* **ACTION ITEM**: Line by line, check the data for the string "includes" and state how many lines have it, nothing more.

[Dataset records]
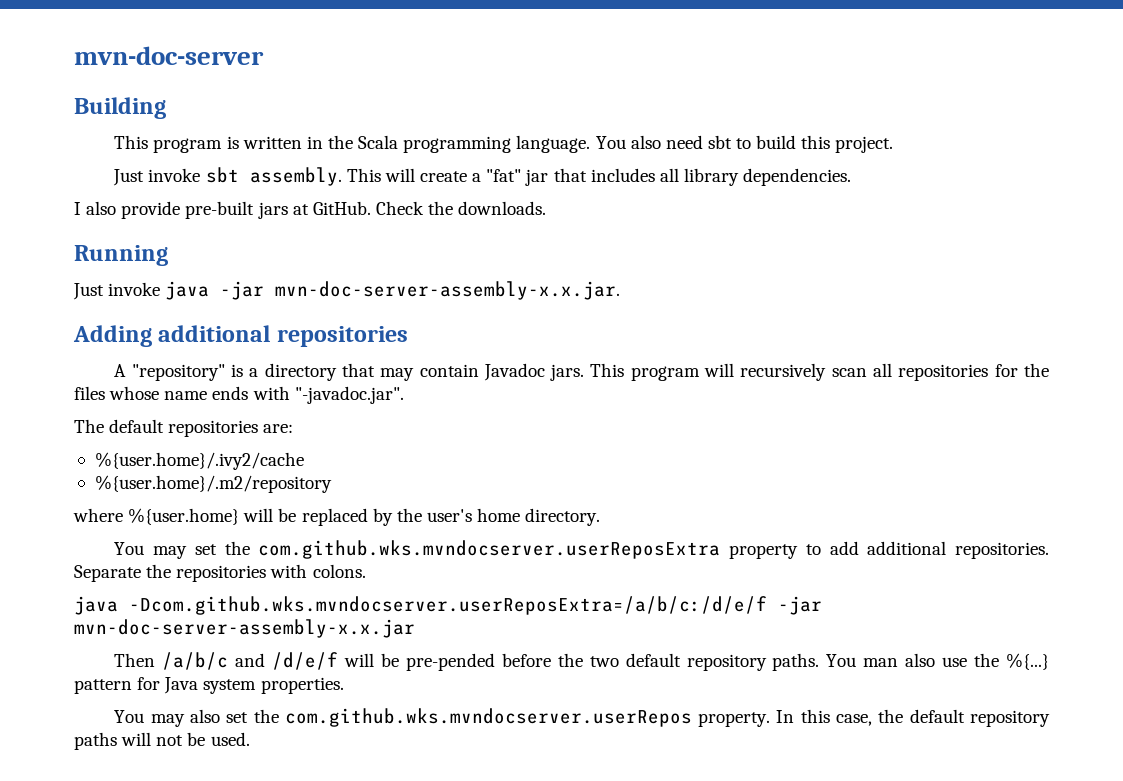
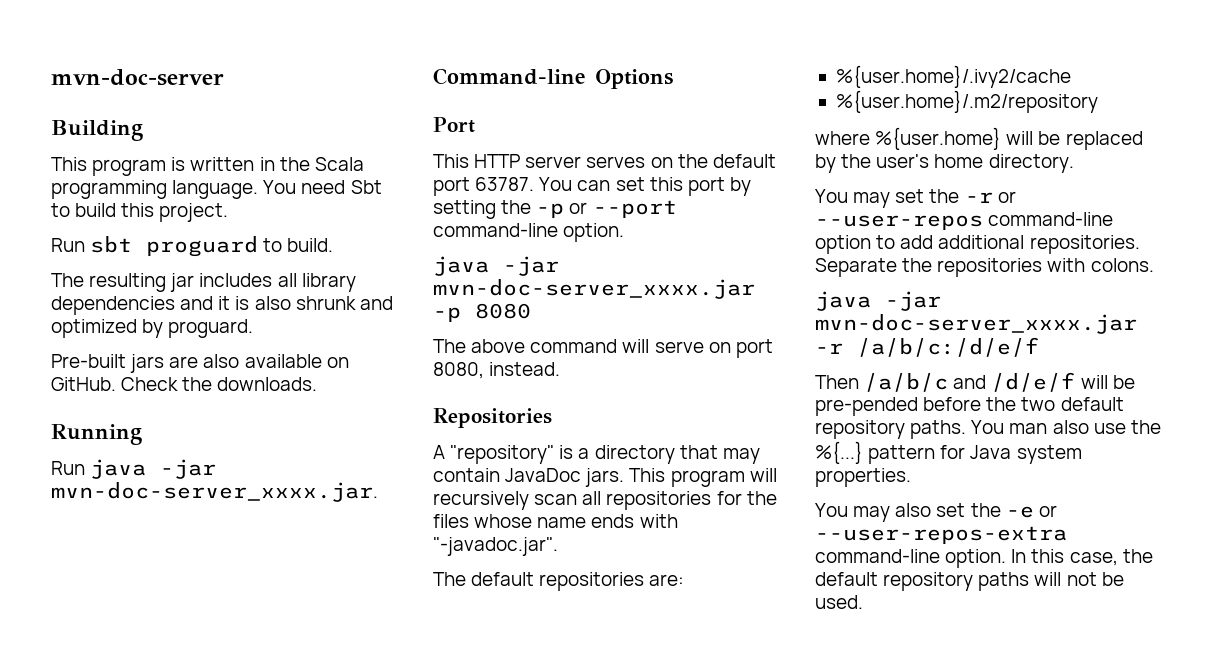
- You also need sbt to build this project.
+ You need Sbt to build this project.
- Just invoke sbt assembly. This will create a "fat" jar that includes all library dependencies.
- I also provide pre-built jars at GitHub.
+ Run sbt proguard to build.
+ The resulting jar includes all library dependencies and it is also shrunk and optimized by proguard.
+ Pre-built jars are also available on GitHub.
- Just invoke java -jar mvn-doc-server-assembly-x.x.jar.
- Adding additional repositories
+ Run java -jar mvn-doc-server_xxxx.jar.
+ Command-line Options
+ Port
+ This HTTP server serves on the default port 63787. You can set this port by setting the -p or --port command-line option.
+ java -jar mvn-doc-server_xxxx.jar -p 8080
+ The above command will serve on port 8080, instead.
+ Repositories
- A "repository" is a directory that may contain Javadoc jars.
+ A "repository" is a directory that may contain JavaDoc jars.
- You may set the com.github.wks.mvndocserver.userReposExtra property to add additional repositories.
+ You may set the -r or --user-repos command-line option to add additional repositories.
- java -Dcom.github.wks.mvndocserver.userReposExtra=/a/b/c:/d/e/f -jar mvn-doc-server-assembly-x.x.jar
+ java -jar mvn-doc-server_xxxx.jar -r /a/b/c:/d/e/f
- You may also set the com.github.wks.mvndocserver.userRepos property.
+ You may also set the -e or --user-repos-extra command-line option.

* **COMPLETED TASK**: 2